Automatic Learning, Decision, and Dialogue in Information Retrieval

Our research project was centered around the subject of information retrieval, with a focus on those queries that are particularly difficult to handle for current retrieval systems.

In the application and evaluation settings we were concerned with, a user expresses his information need as a natural language query. There are different approaches for treating those queries, but current systems typically use a single approach for all queries, without taking into account the specific properties of each query. However, it has been shown (and can easily be confirmed experimentally) that the performance of one strategy relative to another can vary greatly depending on the query. No one system is consistently better than others for all queries. One can also note that all optimizations of a system that increase overall performance, such as query expansion techniques, will fail in some cases, degrading the performances on those queries.

We have approached this problem by proposing methods that will permit to automatically identify those queries that will pose particular difficulties to the retrieval system, in order to allow for a specific treatment. This research topic was very new and barely starting to be explored at the beginning of my work, but has received much attention these last years.

In my doctorate thesis, a large number of performance indicators, with an in-depth evaluation and comparison of their predictive qualities are presented. This includes numerous measures relative to the query itself, describing its specificity and its ambiguity. These measures are based on semantical and statistical traits of the terms contained in the query (for example synonymy, hyponymy, hyperonymy, occurrence of specialized technical vocabularies, etc.). Other measures are based on the retrieval results. This includes in particular measures of homogeneity of the set of retrieved documents (mean cosine similarity and entropy), as well as information taken from the retrieval process, such as document-query similarities.
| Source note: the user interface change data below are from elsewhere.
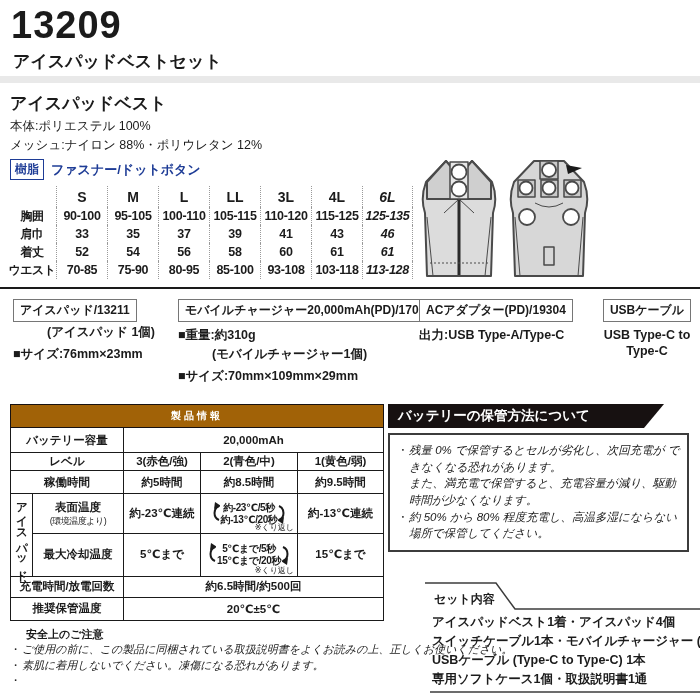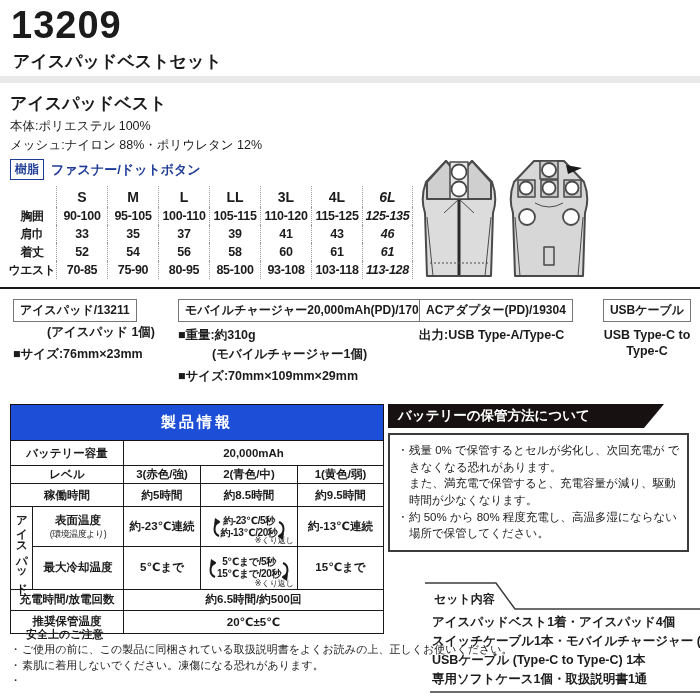"製品情報" .pi-header td { background: #1d4ed8 -> #a16207; font-size: 15px -> 10px; height: 36px -> 23px }
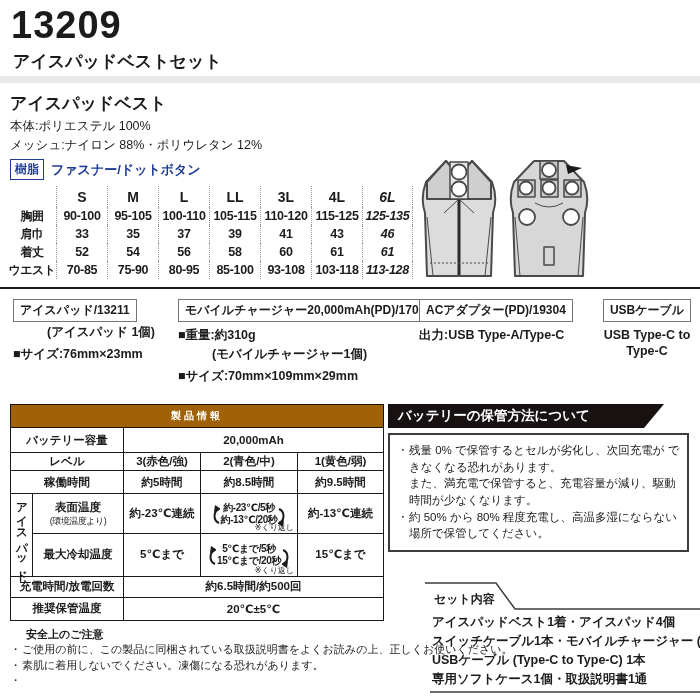"残量 0% で保管するとセルが劣化し、次回充電が できなくなる恐れがあります。" .bullet .txt { font-style: none -> italic }
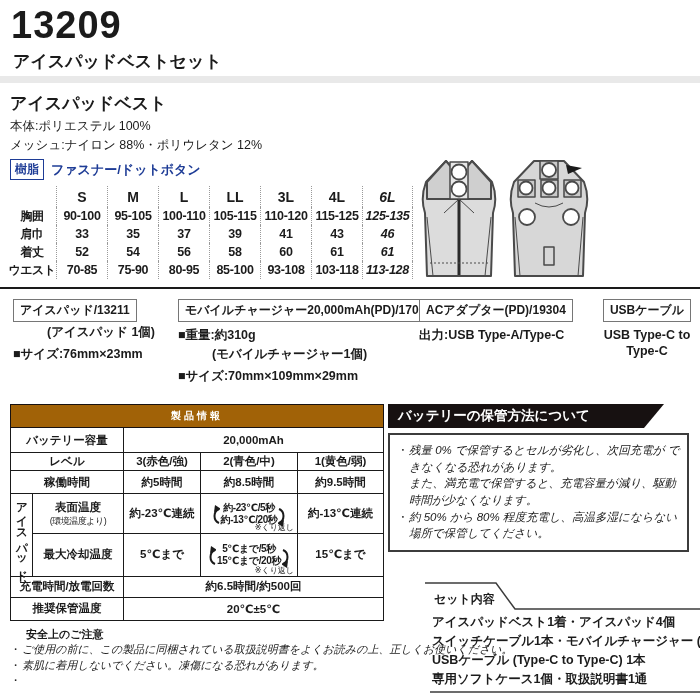"約-23℃/5秒" .cycle-wrap { align-items: flex-end -> flex-start }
We have thus developed a certain number of quality predictor functions that obtain results comparable to those published recently by other research teams. However, the ability of individual predictors to accurately classify queries by their level of difficulty remains rather limited.

The major particularity and originality of our work lies in the combination of those different measures. Using methods of automatic classification with corpus-based training, we have been able to obtain quite reliable predictions, on the basis of measures that individually are far less discriminant. In particular, classification methods based on support vector models (SVM) or those using decision trees have proven very effective for this task.

We have evaluated our methods automatically estimating the quality of the results returned by different retrieval systems, based on the ad-hoc task of the TREC 8 campaign. For some of the systems having participated in the campaign, we obtain a prediction accuracy of up to 86% (for a binary easy/hard decision).

We have also adapted our approach to other application settings, with very encouraging results. We have thus developed a method for the selective application of query expansion techniques, as well as the selection of the most appropriate retrieval model for each query.

The robustness of our approach is also demonstrated by the good performances obtained on a french language corpus, taken from the EQUER question answering evaluation campaign, using the results obtained from a system developed at the Laboratoire Informatique d'Avignon (LIA).